Provided records |
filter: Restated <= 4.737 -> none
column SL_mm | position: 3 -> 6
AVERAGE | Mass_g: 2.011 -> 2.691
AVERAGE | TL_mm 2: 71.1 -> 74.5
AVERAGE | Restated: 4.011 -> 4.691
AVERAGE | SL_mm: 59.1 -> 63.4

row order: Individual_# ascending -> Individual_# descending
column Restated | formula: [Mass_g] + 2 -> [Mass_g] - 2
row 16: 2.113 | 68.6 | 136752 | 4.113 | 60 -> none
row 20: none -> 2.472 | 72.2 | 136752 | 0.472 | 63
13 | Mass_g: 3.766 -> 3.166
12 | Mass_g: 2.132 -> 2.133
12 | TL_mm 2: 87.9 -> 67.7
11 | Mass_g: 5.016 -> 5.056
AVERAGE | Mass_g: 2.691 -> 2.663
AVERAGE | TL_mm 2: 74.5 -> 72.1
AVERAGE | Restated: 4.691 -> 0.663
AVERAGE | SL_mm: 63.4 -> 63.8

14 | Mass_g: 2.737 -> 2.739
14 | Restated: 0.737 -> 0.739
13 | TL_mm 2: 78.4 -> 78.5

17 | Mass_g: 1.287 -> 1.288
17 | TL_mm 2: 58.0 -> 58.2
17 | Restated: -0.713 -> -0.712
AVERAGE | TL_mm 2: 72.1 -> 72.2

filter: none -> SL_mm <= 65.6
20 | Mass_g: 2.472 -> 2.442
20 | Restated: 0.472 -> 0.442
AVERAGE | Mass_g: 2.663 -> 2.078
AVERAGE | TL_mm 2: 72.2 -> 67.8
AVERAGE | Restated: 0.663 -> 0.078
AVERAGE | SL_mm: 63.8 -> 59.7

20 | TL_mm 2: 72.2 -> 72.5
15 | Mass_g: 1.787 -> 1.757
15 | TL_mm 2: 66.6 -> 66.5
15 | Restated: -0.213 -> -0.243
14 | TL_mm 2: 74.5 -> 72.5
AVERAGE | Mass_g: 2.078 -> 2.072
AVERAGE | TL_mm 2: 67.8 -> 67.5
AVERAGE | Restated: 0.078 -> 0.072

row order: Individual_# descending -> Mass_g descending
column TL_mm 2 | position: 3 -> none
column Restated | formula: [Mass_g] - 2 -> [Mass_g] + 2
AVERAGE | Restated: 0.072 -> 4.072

Task requirements | Write out only what runs from the line holding "13 | TL_mm 2: 78.4 -> 78.5" through the last line of the records, exactly as shown.

Solution below |
13 | TL_mm 2: 78.4 -> 78.5

17 | Mass_g: 1.287 -> 1.288
17 | TL_mm 2: 58.0 -> 58.2
17 | Restated: -0.713 -> -0.712
AVERAGE | TL_mm 2: 72.1 -> 72.2

filter: none -> SL_mm <= 65.6
20 | Mass_g: 2.472 -> 2.442
20 | Restated: 0.472 -> 0.442
AVERAGE | Mass_g: 2.663 -> 2.078
AVERAGE | TL_mm 2: 72.2 -> 67.8
AVERAGE | Restated: 0.663 -> 0.078
AVERAGE | SL_mm: 63.8 -> 59.7

20 | TL_mm 2: 72.2 -> 72.5
15 | Mass_g: 1.787 -> 1.757
15 | TL_mm 2: 66.6 -> 66.5
15 | Restated: -0.213 -> -0.243
14 | TL_mm 2: 74.5 -> 72.5
AVERAGE | Mass_g: 2.078 -> 2.072
AVERAGE | TL_mm 2: 67.8 -> 67.5
AVERAGE | Restated: 0.078 -> 0.072

row order: Individual_# descending -> Mass_g descending
column TL_mm 2 | position: 3 -> none
column Restated | formula: [Mass_g] - 2 -> [Mass_g] + 2
AVERAGE | Restated: 0.072 -> 4.072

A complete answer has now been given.